Prinsip ke-17 : Akidah dan Perbuatan Hati

Akidah adalah segala hal yang harus dibenarkan oleh hatimu, menentramkan jiwamu dan
menjadikan keyakinan pada dirimu, tidak tercampuri dengan kebimbangan maupun keraguan
sedikit pun. Akidah Islam dibagi dalam empat bagian besar yakni ilahiyat (ketuhanan),
nubuwat (kenabian), ruhaniyat(keruhanian) dan sam’iyat (hal-hal yang didsarkan kepada
wahyu).

Abu Hurairah menyatakan “Hati adalah raja, sedangkan anggota badan adalah tentaranya.
Jika raja itu baik maka baiklah tentaranya….”.Jika hati itu baik dan terdapat kandungan iman
yang meliputi ilmu dan amal dalam hatinya,maka dengan sendirinya akan mempengaruhi
kebaikan jasad berupa ucapan dan amal lahir berdasarkan keimanan mutlak, sebagaimana
dikatakan para ulama hadits bahwa iman adalah ucapan dan perbuatan.

Prinsip Ke-18 : Kedudukan Akal, Pengaruh dan Batas Wilayak Kerjanya

Akal adalah nikmat terbesar yang Allah anugerahkan kepada manusia dan yang ditugaskan
untuk berpikir, mengamati dan meneliti.  Ketika belenggu-belenngu itu menjelma dalam
kesesatan dan kebodohan, Allah membuka cakrawala ilmu dan penegetahuan di hadapan
akal, mencakup berbagai bidang ilmu baik ilmu agama maupun ilmu dunia. Ketika
kebebasan kerja dan berpikir dengan akal, Islam mengajak untuk memanfaatkan hasil kerja
dan pemikiran tersebut selama ia benar dan bersih. Hasilnya adalah peradaban tinggi, ilmu
pengetahuan.

Prinsip Ke-19 : Syariat Lebih Didahulukan Dibanding Akal

Pandangan syar’i dan pandangan logika memiliki wilayah masing-masing yang tidak dapat
saling memasuki secara sempurna.
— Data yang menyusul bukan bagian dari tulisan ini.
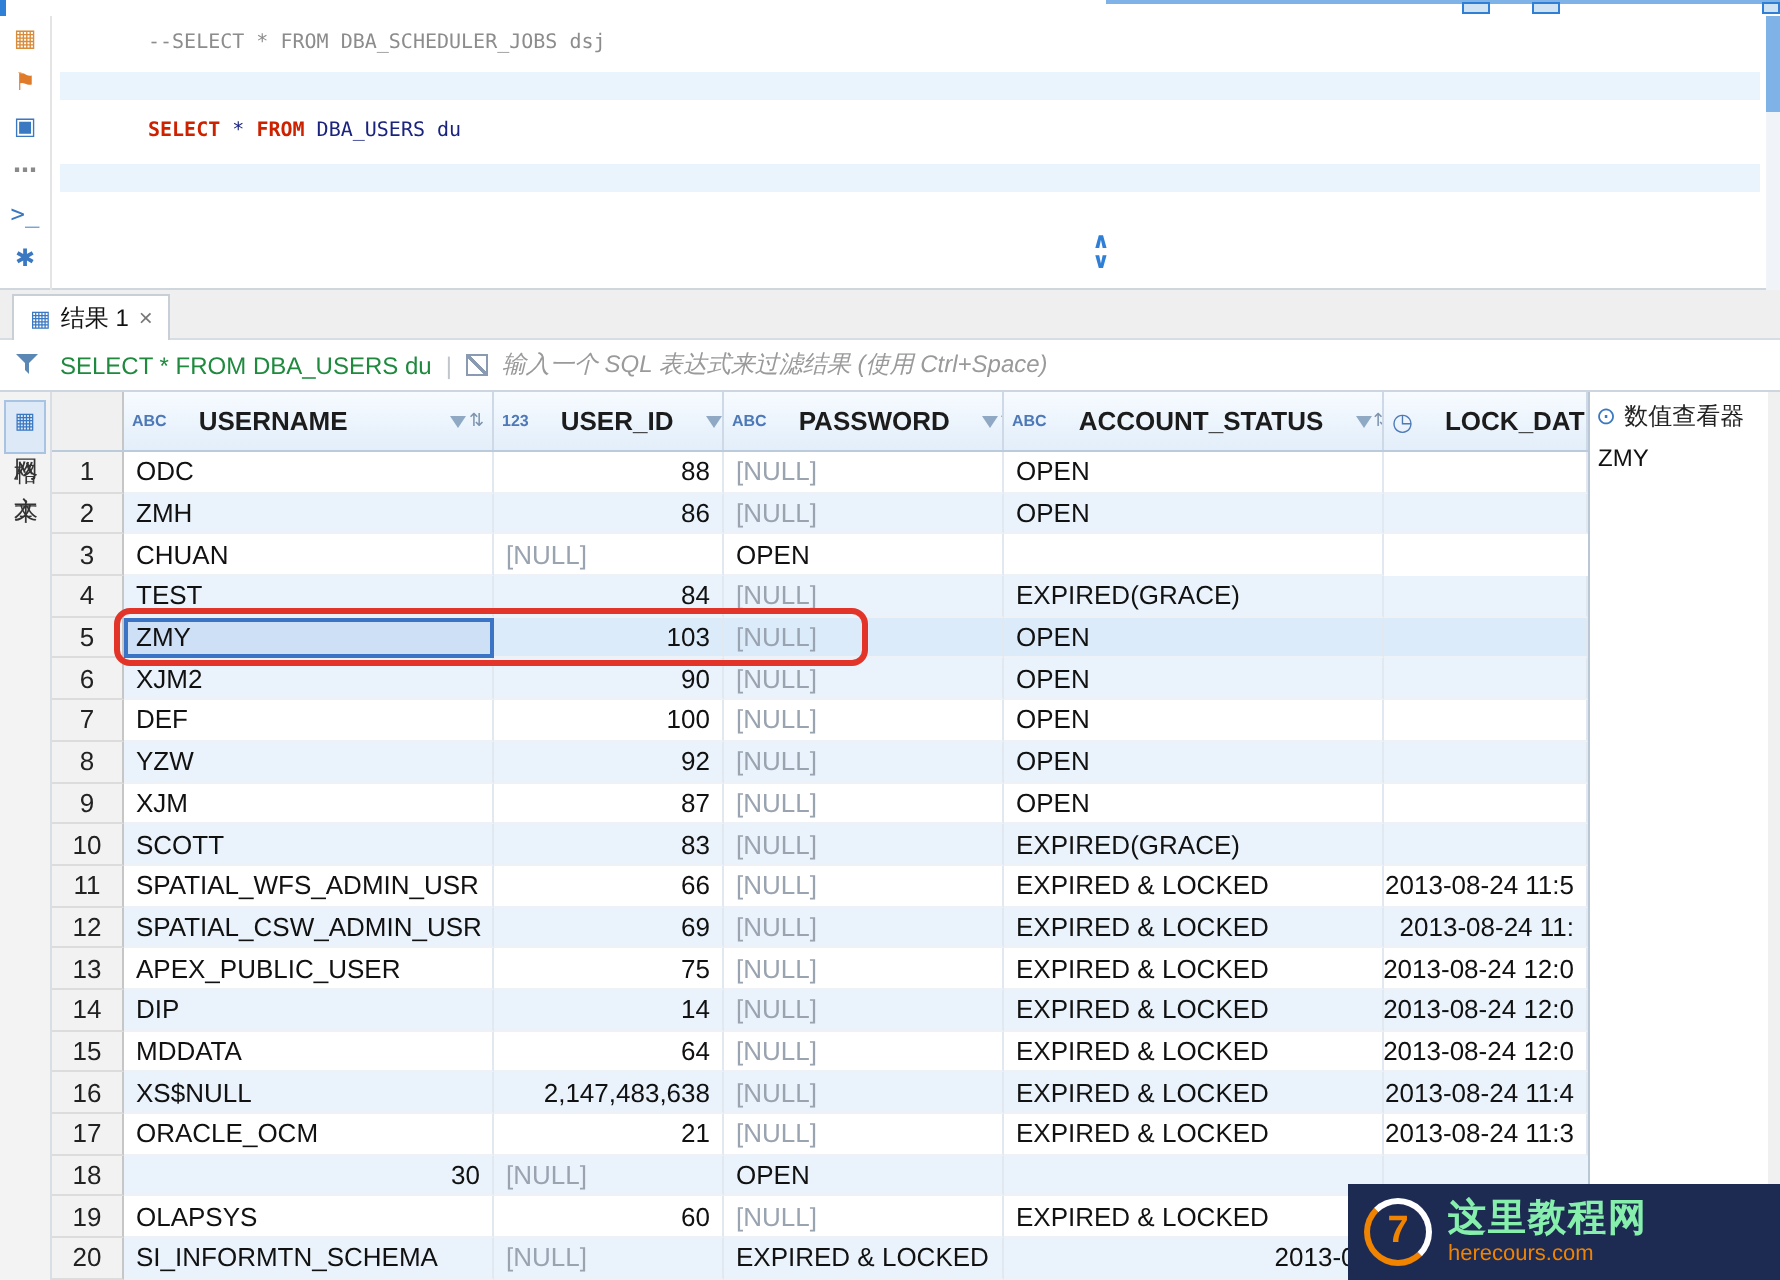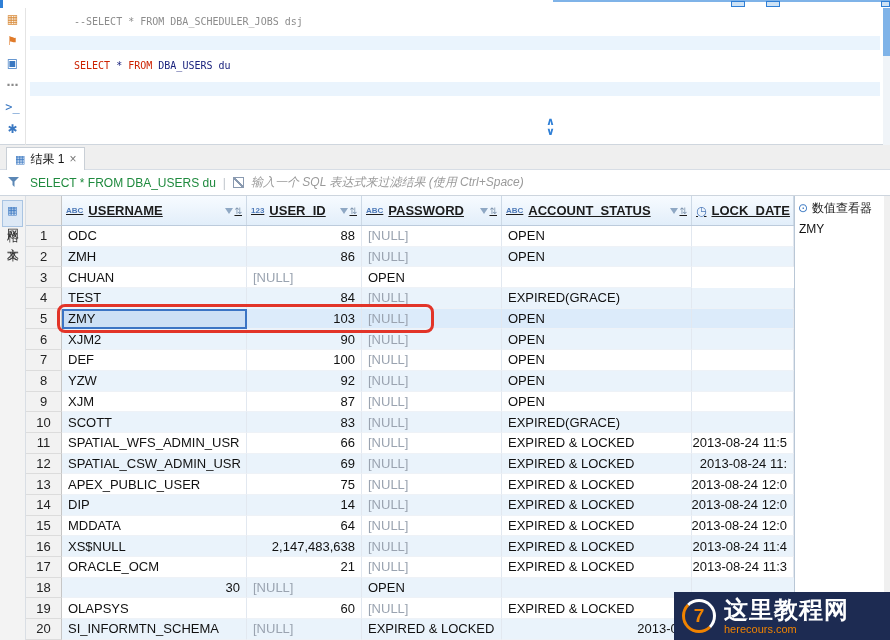"SELECT" .kw { font-weight: normal -> bold }
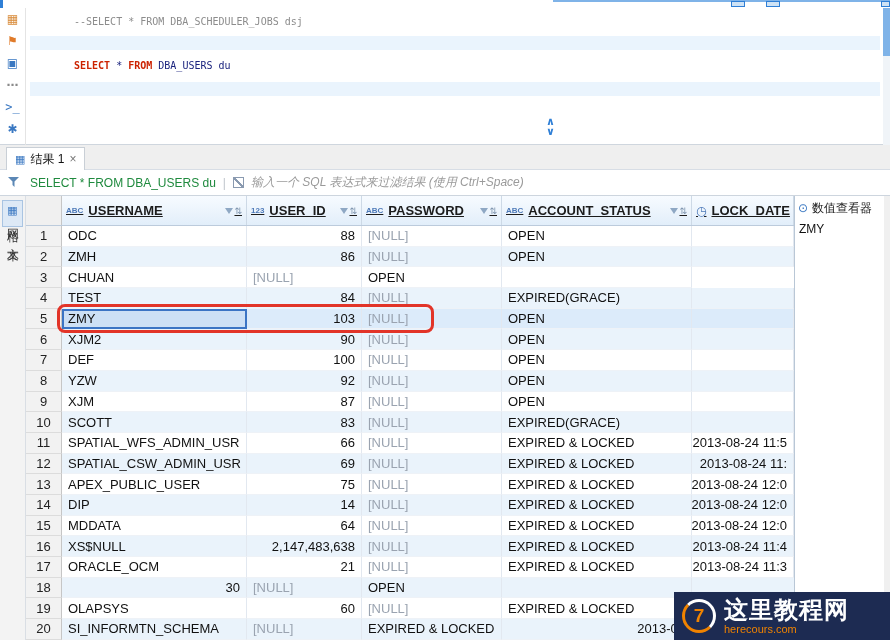"ABC" .h-cell { gap: 5px -> 16px; text-decoration: underline -> none }
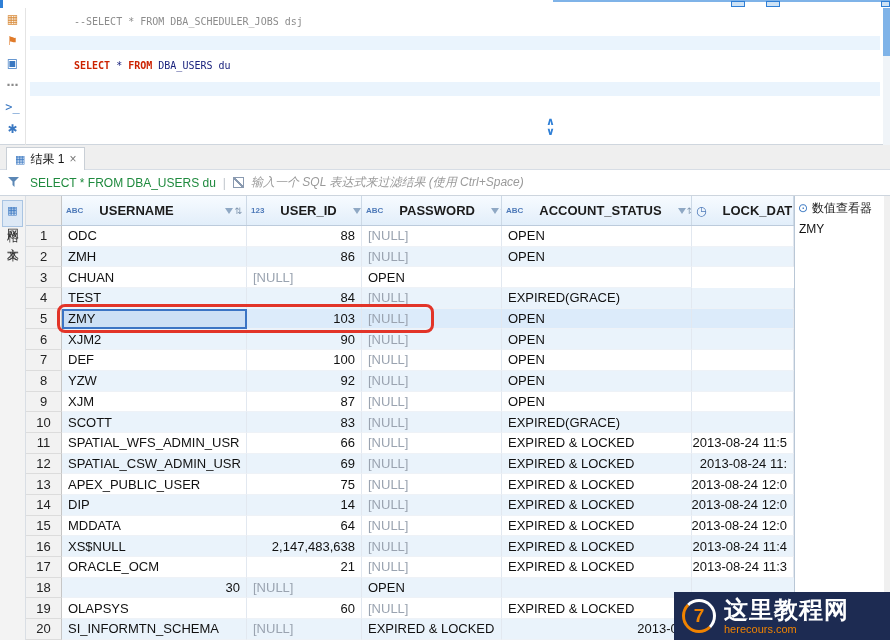"这里教程网" .w-site { color: #ffffff -> #86efac; font-size: 24px -> 19px }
Namun demikian, keduanay tidak pernah berbeda (selalu
beririsan) dalam masalah yang qathi’(absolut). Hakikat ilmiah yang benar tidak mungkin
bertentangan dengan kaidah-kaidah syariat yang tsabitah (jelas). Sesuatu yang zhanniy
(interpretable) harus ditafsirkan agar sesuai dengan yang qathi. Jika yang berhadapan adalah
dua hal yang sama-sama zhanniy, maka pandangan yang syar’i lebih utama untuk diikuti
sampai logika mendapatkan legalitas kebenarannya atau gugur sama sekali.

 Prinsip Ke-20 : Kriteria dan Batas-Batas Pengkafiran Menurut Ahlul Haq

Imam syahid menyatakan bahwa “Kita tidak boleh mengkafirkan  seorang muslim yang telah
berserah diri dan tunduk, mengikrarkan dua kalimat syahadat, melaksanakan konsekuensinya
dan menjalankan kewajiban-kewajibannya hanya karena pendapat dan kemaksiatan yang ia
lakukan. Kecuali, jika ia menyatakan kata-kata kufur, menolak sesuatu yang bersifat
aksiomatis dari agama ini, mendustakan ayat alquran yang sharih dan menafsirkannya
dengan cara yang tidak sesuai dengan metodologi bahasa arab atau melakukan suatu
perbuatan yang tidak mengandung interpretasi lain selain kekafiran”.